Rating: Summary: Courageous and poetic story of Longing, Loss and Faith. Review: It is the summer of 1941. WWII makes London a more dangerous place to live every day as bombs destroy sections of the city. The main character is Gwen, a lonely 35-year-old woman living in London and working in a laboratory. Her occupation as horticulturist provides her the opportunity to volunteer to lead a Land Woman's Group - several young girls who will plant gardens for the good of the war effort on a beautiful estate somewhere in the English countryside. A group of young Canadian men live nearby on the estate as they await orders to be sent into combat. Gwen discovers a secret garden that was created in honor of longing, loss and faith. She becomes friends with Jane who is waiting for news of her soldier fiancé reported missing. And she has an attraction to Raley, the CO of the Canadian men. The language is poetic and often quite lovely. The story is pretty good, but not great. There are a few flaws in the novel. The voices of Gwen, Jane and Raley are too similar. I thought the novel started off a bit pretentious, but as it continued, I found myself admiring the turn of a phrase or a clever metaphor. The author seems to bear her soul in this novel and I found it refreshing and courageous. This book was short, but so full of sadness. This book will linger in my memory.

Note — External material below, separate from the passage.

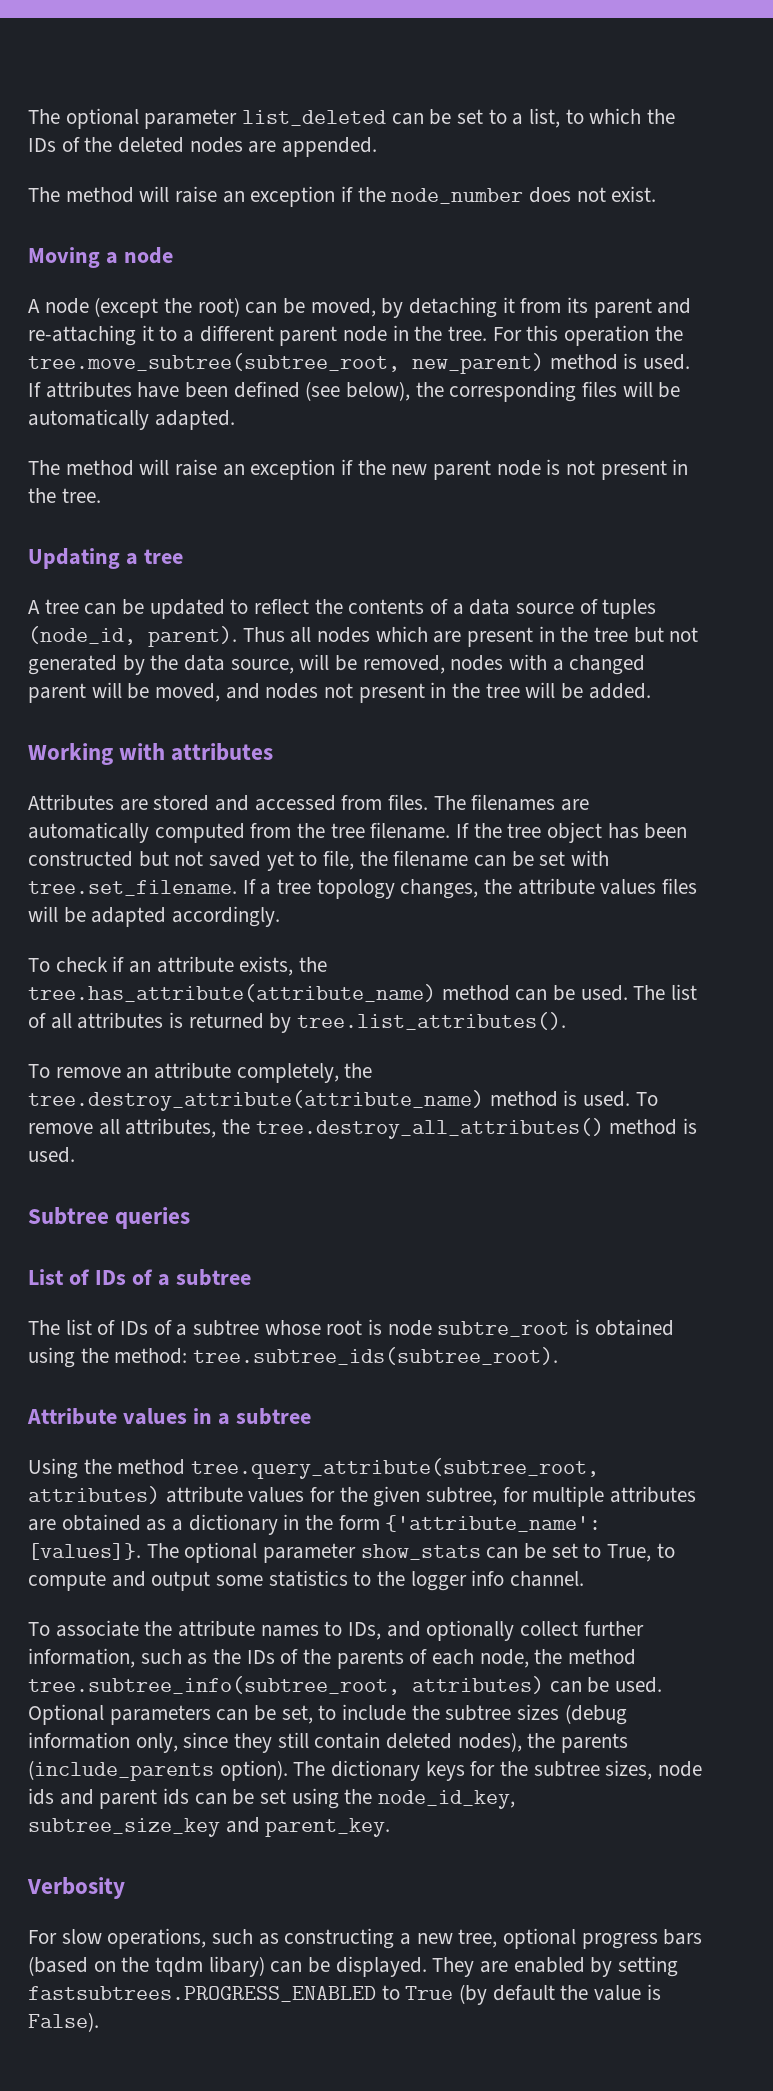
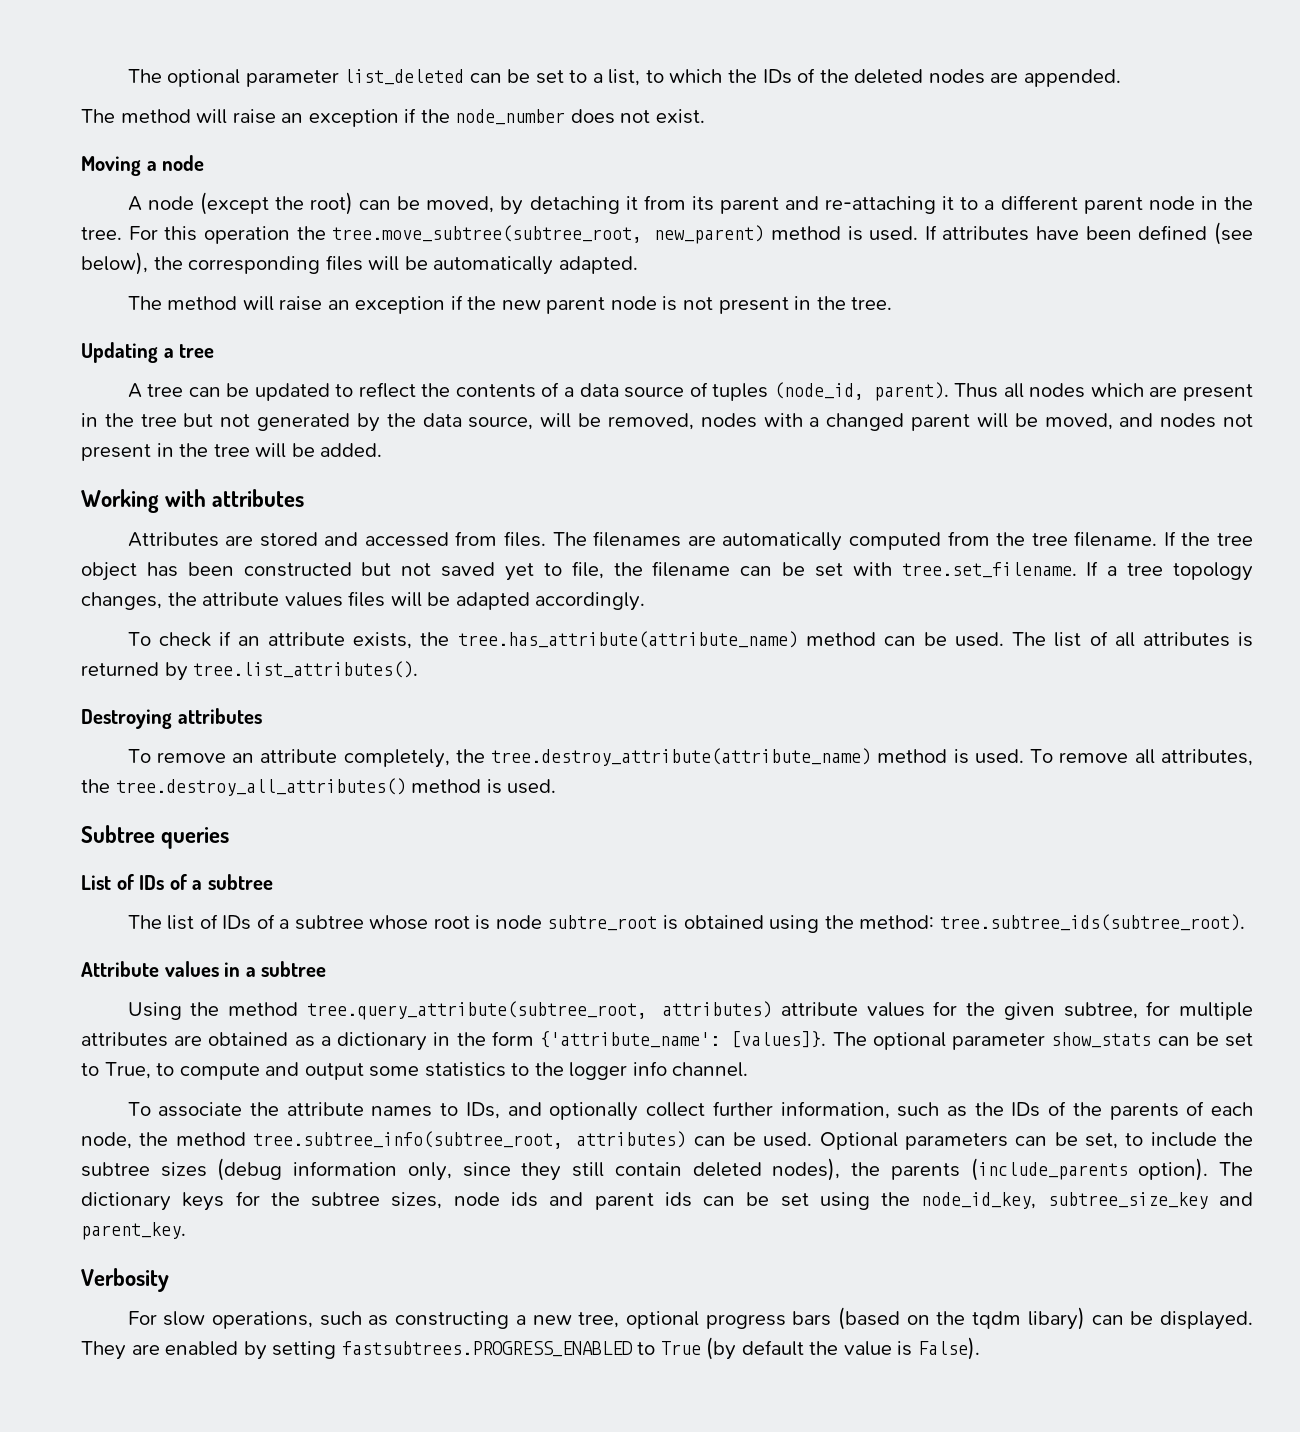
(567, 1021) none -> [81,708,262,729] // Destroying attributes

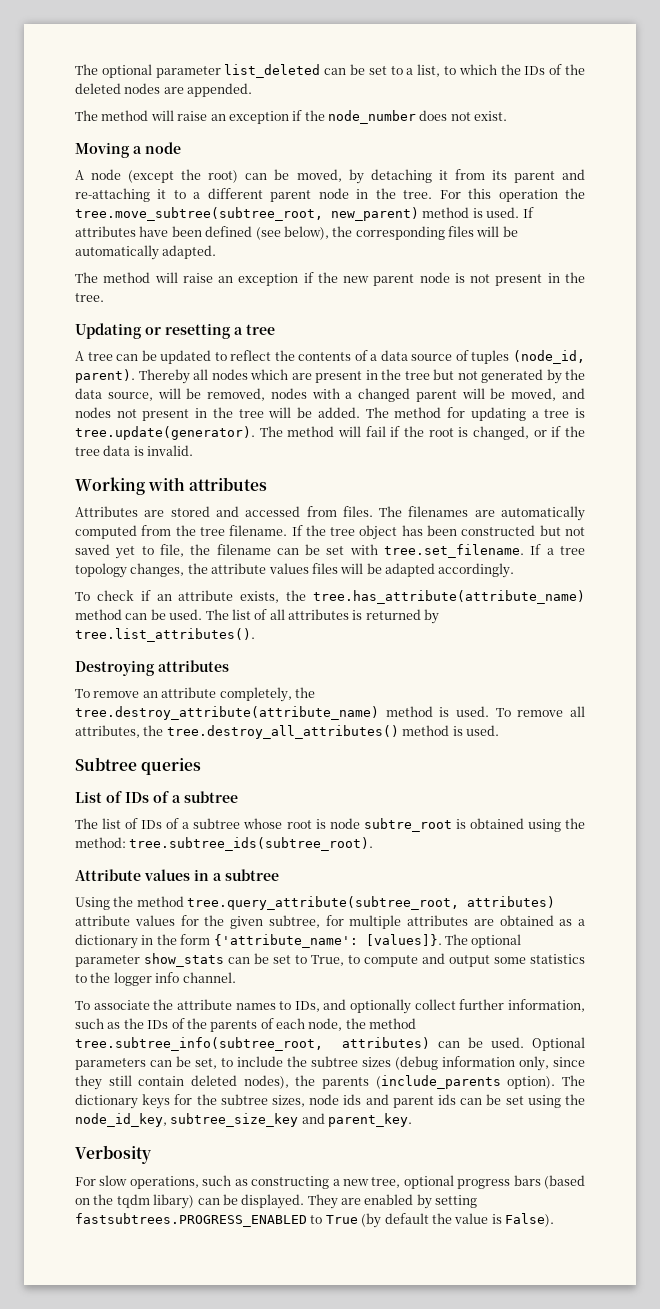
(158, 352) none -> [145,323,231,339] or resetting
[954,383,999,398] Thus -> [138,369,190,384] Thereby
(383, 450) none -> [365,407,585,421] [75,426,586,440] [75,445,194,456] The method for updating a tree is tree.update(generator). The method will fail if the root is changed, or if the tree data is invalid.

Rating: Summary: Discovering love Review: It's 1941 and London is burning. Gwen Davis (35 and a horticulturist formerly seeking a cure for parsnip canker) must now flee the city she loves, so she's volunteered to lead a team of girls from the Women's Land Army in growing vegetables for the war effort at an old country estate. The estate is beautiful, but it soon becomes apparent the girls have better things to do than plant potatoes -- they have a company of Canadian soldiers billeted in the old estate house right in their backyard. The soldiers are commanded by the bitter, secretly terrified Captain Raley, who immediately snares Gwen's long lost fancy. While the girls dance with the soldiers, she tracks Raley down, seeking to cement a relationship destined to haunt her. Neither can she forget the novelist Virginia Woolf, who's tragic death has left her with fantasized fan letters she can never send. But it's her discovery of a secret love garden hidden behind the orchard, long overgrown and lost to whomever planted it, that truly leads Gwen to explore her dormant longings. While her best friend, Jane, is fiercely trying to keep her missing fiance alive by remembering him and while the land army girls are depicting their former lives in chalk on blackout curtains, Gwen is tracing the meanings of the flowers in her lost garden in search of what she knows of love. THE LOST GARDEN is truly a beautiful book -- straightforward and yet told with such sensitivity and understanding it's impossible not to get caught up in it. Gwen's idea of a drunken orgy is to get "very sincere" and start rhapsodizing on plants, and her incredibly straight view of love and life makes the poignancy all the stronger. Captain Raley's repressed fear, knowing he is just waiting to be sent out to die, had me crying by the end of the book. In fact, I cried all the way through the last chapter. Though Gwen never gets to know the land girls well (she secretly names them after potatoes), Jane and Raley and Gwen herself are excellently developed. I'm the sort of reader who thrives on constant action, yet this touching little book had me from the first word and never let go. A brilliant portrayal of love in a time of war, THE LOST GARDEN is a literary arrangement I could not recommend more highly.
Rating: Summary: A Very Beautiful Story Review: Miss Humphreys understands the human need of loving and to be love. The Lost Garden will surely touch the heart of anyone who reads it.